BEGIN Given entries

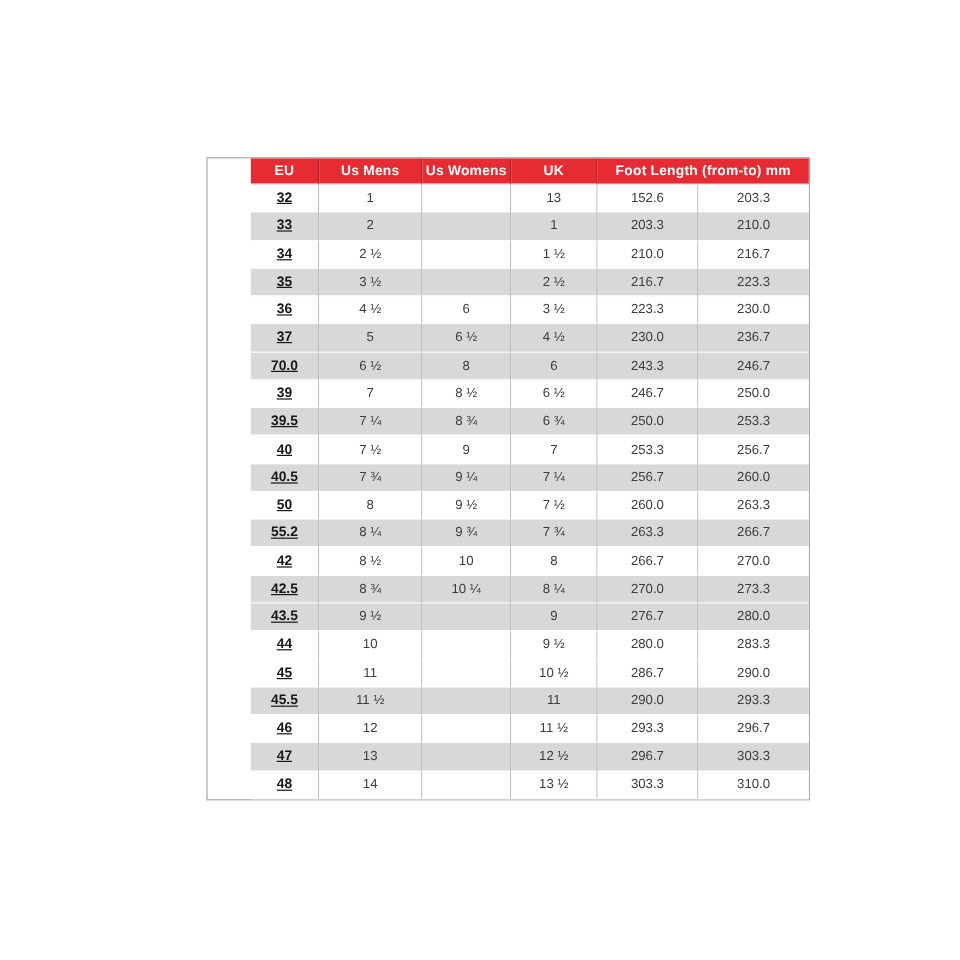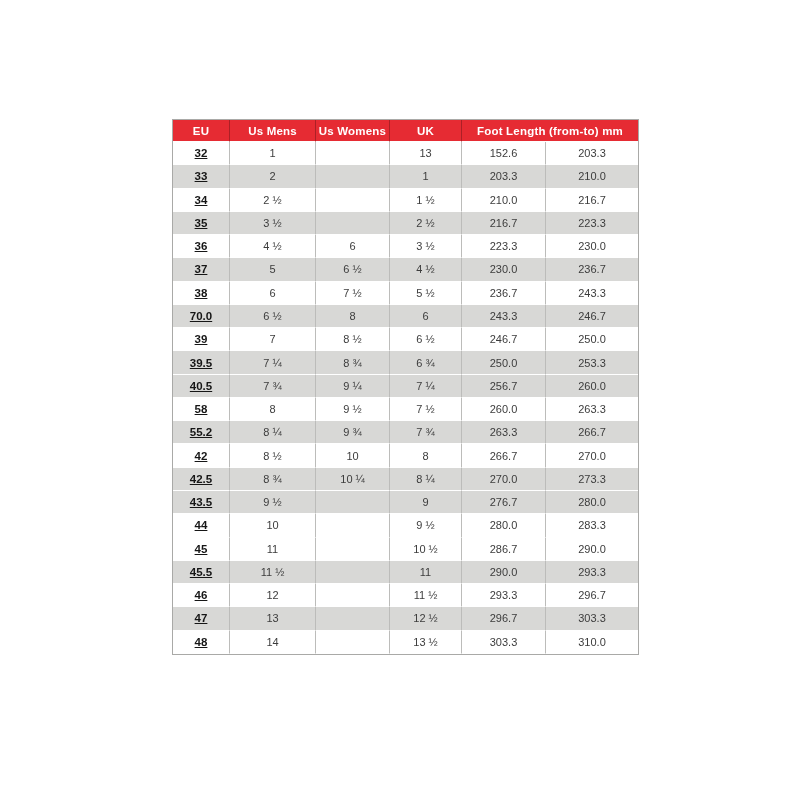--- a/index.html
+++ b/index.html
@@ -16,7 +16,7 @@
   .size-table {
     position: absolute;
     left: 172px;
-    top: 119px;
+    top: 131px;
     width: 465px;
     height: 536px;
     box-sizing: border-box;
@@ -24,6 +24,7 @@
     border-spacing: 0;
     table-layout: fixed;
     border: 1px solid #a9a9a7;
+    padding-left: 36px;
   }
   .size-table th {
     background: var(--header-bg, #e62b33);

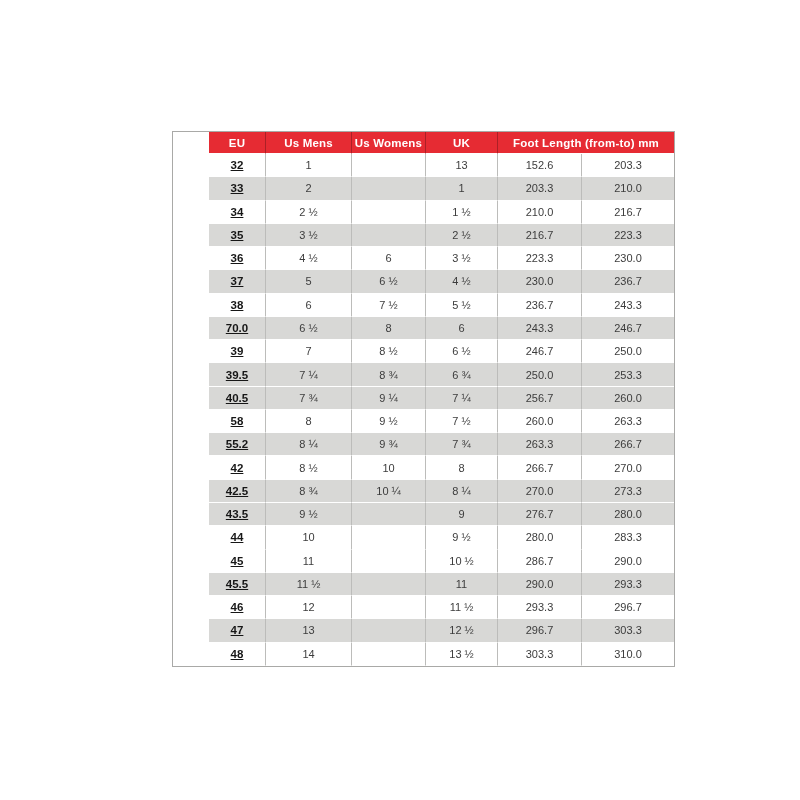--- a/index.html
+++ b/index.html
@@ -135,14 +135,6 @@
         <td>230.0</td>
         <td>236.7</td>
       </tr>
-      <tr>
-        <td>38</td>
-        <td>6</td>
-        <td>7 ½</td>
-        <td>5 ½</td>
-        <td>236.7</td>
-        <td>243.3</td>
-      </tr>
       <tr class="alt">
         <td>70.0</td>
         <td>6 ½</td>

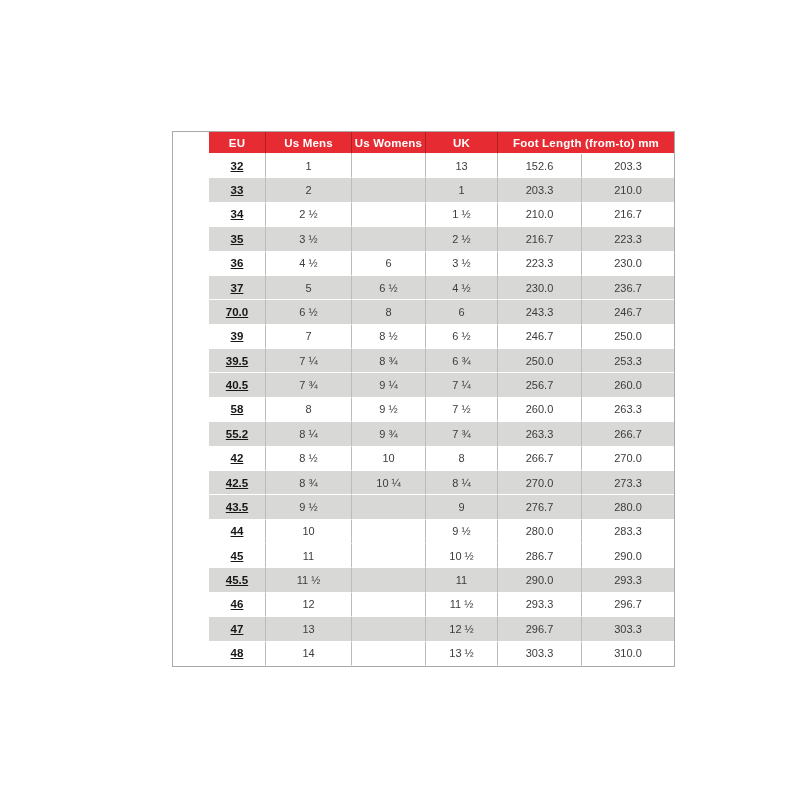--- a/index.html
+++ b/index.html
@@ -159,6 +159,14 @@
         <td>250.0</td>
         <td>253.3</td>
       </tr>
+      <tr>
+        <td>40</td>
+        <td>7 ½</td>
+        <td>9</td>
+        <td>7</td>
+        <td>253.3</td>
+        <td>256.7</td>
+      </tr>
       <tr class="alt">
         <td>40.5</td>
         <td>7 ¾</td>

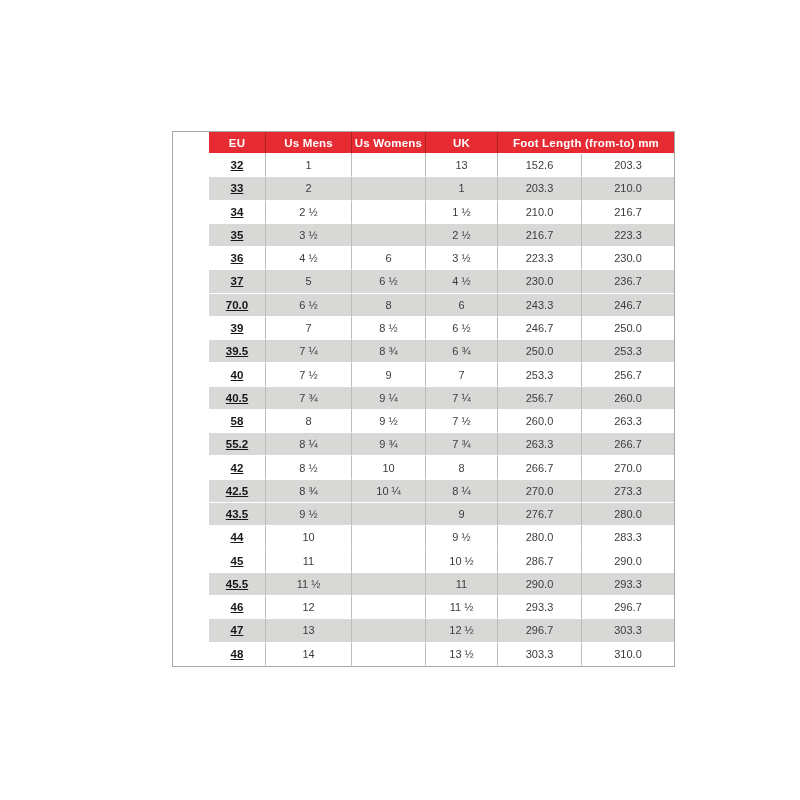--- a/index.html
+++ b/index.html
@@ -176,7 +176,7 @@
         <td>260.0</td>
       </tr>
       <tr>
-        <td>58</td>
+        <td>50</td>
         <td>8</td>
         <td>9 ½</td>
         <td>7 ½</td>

END Given entries
BEGIN Given entries

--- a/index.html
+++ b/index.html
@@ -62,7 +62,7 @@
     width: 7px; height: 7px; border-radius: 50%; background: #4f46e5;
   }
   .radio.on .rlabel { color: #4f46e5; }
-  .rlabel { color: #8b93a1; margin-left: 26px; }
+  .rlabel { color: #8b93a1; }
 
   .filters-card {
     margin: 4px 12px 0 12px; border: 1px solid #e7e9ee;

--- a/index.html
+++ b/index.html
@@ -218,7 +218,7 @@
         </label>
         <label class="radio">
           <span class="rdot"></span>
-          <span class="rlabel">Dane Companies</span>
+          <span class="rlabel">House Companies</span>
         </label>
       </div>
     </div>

END Given entries

* [Requirement]: Gather up every line in the data above that contains the word "height", copying each one.

* [Reply to the task]:
     height: 536px;
     width: 7px; height: 7px; border-radius: 50%; background: #4f46e5;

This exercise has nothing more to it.